Do the British get from India all they want? What they get today is from an India which they hold in bondage. Think what a difference it would make if India were to participate in the war as a free ally. That freedom, if it is to come, must come today.…

 … How is this mass of humanity to be set aflame in the cause of world deliverance unless and until it has touched and felt freedom? Today there is no life left in them. It has been crushed out of them. If luster has to be restored to their eyes, freedom has to come not tomorrow but today.…
26

 … America and Britain are very great nations but their greatness will count as dust before the bar of dumb humanity, whether African or Asiatic. They and they alone have the power to undo the wrong. They have no right to talk of human liberty and all else unless they have washed their hands clean of the pollution. The necessary wash will be their surest insurance of success for they will have the good wishes—unexpressed but no less certain—of millions of dumb Asiatics and Africans. Then but not till then, will they be fighting for a new order. This is the reality.…
27


Whether Britain wins or loses, imperialism has to die. It is
certainly of no use now to the British people, whatever it may have been in the past.…
28

 … The freedom of India means everything for us, but it means also much for the world. For freedom won through non-violence will mean the inauguration of a new order in the world.

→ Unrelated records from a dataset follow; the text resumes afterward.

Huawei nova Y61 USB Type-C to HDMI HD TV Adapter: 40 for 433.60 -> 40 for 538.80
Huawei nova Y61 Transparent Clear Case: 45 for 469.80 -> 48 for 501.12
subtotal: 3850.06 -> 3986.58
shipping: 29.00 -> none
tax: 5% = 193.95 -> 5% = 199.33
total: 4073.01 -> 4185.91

There is no hope for mankind in any other way.
29

[Several hundred Congress Party leaders assembled August 7, 1942. Shortly after midnight of August 8, Gandhi addressed the delegates.]

 … Every one of you should, from this very moment, consider yourself a free man or woman and even act as if you are free and no longer under the heel of this Imperialism. This is no make-believe. You have to cultivate the spirit of freedom before it comes physically. The chains of a slave are broken the moment he considers himself a free man. He will then tell his master: “I have been your slave all these days but I am no longer that now. You may kill me, but if you do not and if you release me from the bondage, I will ask for nothing more from you. For henceforth, instead of depending upon you, I shall depend upon God for food and clothing. God has given me the urge for freedom and therefore I deem myself to be a free man.” …
30

[The delegates went home to sleep. Gandhi, Nehru and scores of others were awakened by the police a few hours later—before sunrise—and carried off to prison. Gandhi was sent into a palace of the Aga Khan at Yeravda. The next day, Kasturbai got herself arrested by announcing that she would address a meeting in Bombay at which Gandhi had been scheduled to speak.

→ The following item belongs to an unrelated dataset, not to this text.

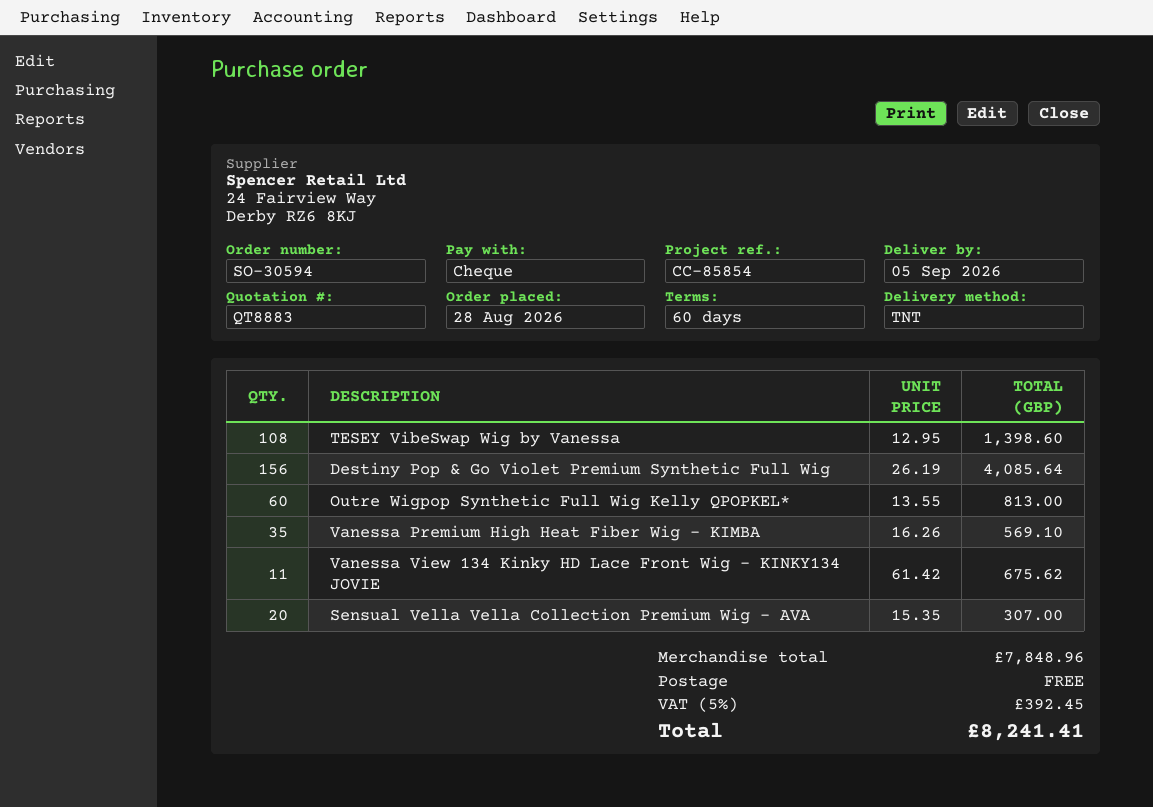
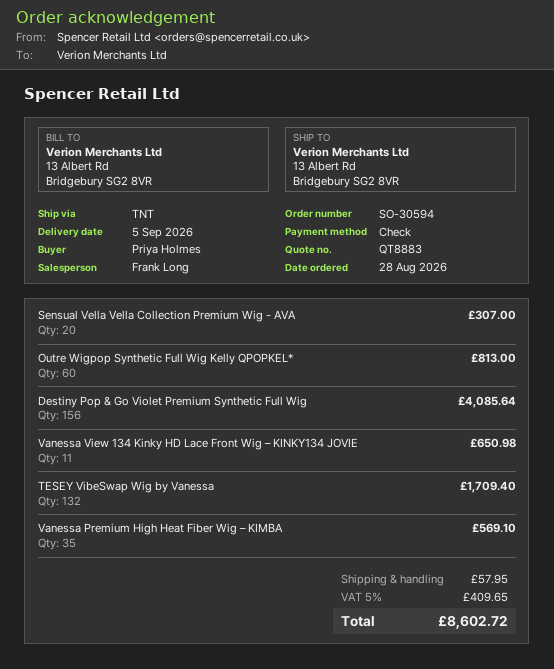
TESEY VibeSwap Wig by Vanessa: 108 for 1398.60 -> 132 for 1709.40
Vanessa View 134 Kinky HD Lace Front Wig – KINKY134 JOVIE: 11 for 675.62 -> 11 for 650.98
shipping: 0.00 -> 57.95
tax: 5% = 392.45 -> 5% = 409.65
total: 8241.41 -> 8602.72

Gandhi spent much time in prison teaching his wife Indian geography and other subjects. He had little success in his persistent efforts to improve her reading and writing of Gujarati. She was seventy-four.

Kasturbai had been ailing, and in December, 1943, she became seriously ill with chronic bronchitis. The Government gave permission for her sons and grandsons to visit her. Ba especially asked for her first-born, Harilal, who had been estranged from his parents.

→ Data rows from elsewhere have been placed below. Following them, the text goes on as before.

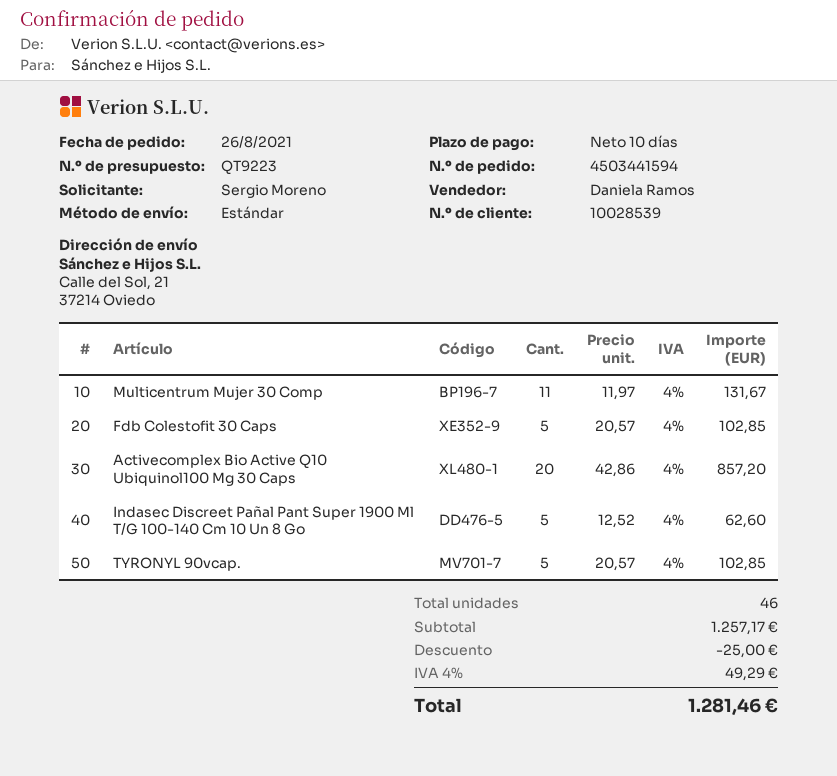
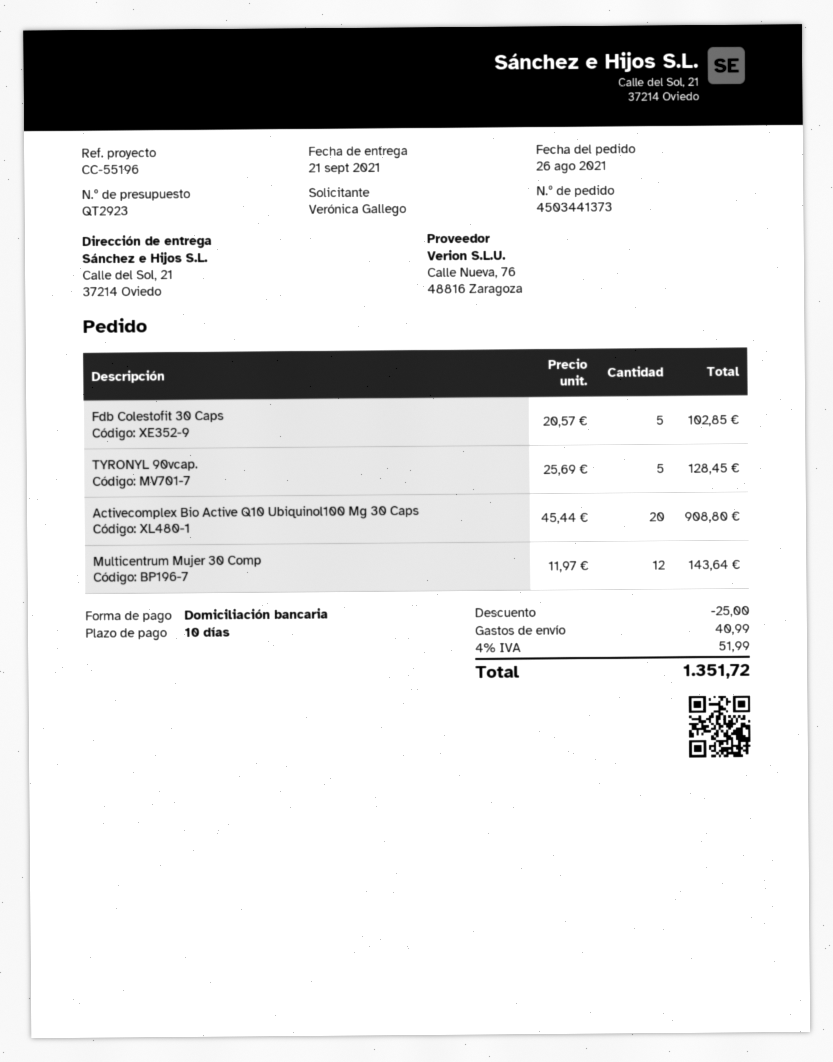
quote number: QT9223 -> QT2923
order number: 4503441594 -> 4503441373
ordered by: Sergio Moreno -> Verónica Gallego
Multicentrum Mujer 30 Comp: 11 x 11.97 = 131.67 -> 12 x 11.97 = 143.64
Activecomplex Bio Active Q10 Ubiquinol100 Mg 30 Caps: 20 x 42.86 = 857.20 -> 20 x 45.44 = 908.80
Indasec Discreet Pañal Pant Super 1900 Ml T/G 100-140 Cm 10 Un 8 Go: 5 x 12.52 = 62.60 -> none
TYRONYL 90vcap.: 5 x 20.57 = 102.85 -> 5 x 25.69 = 128.45
shipping: none -> 40.99
tax: 4% = 49.29 -> 4% = 51.99
total: 1281.46 -> 1351.72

On February 22, her head resting in Gandhi’s lap, she died. At the funeral Gandhi offered a prayer borrowed from Hindu, Parsi, Moslem and Christian scriptures. Devadas lit the pyre. The ashes were buried beside those of Mahadev Desai, Gandhi’s secretary, adviser and chronicler for twenty-four years, who had died in prison beside Gandhi a short time before.

When Gandhi returned from the cremation, he sat on his bed in silence and then, from time to time, as the thoughts came, he spoke.]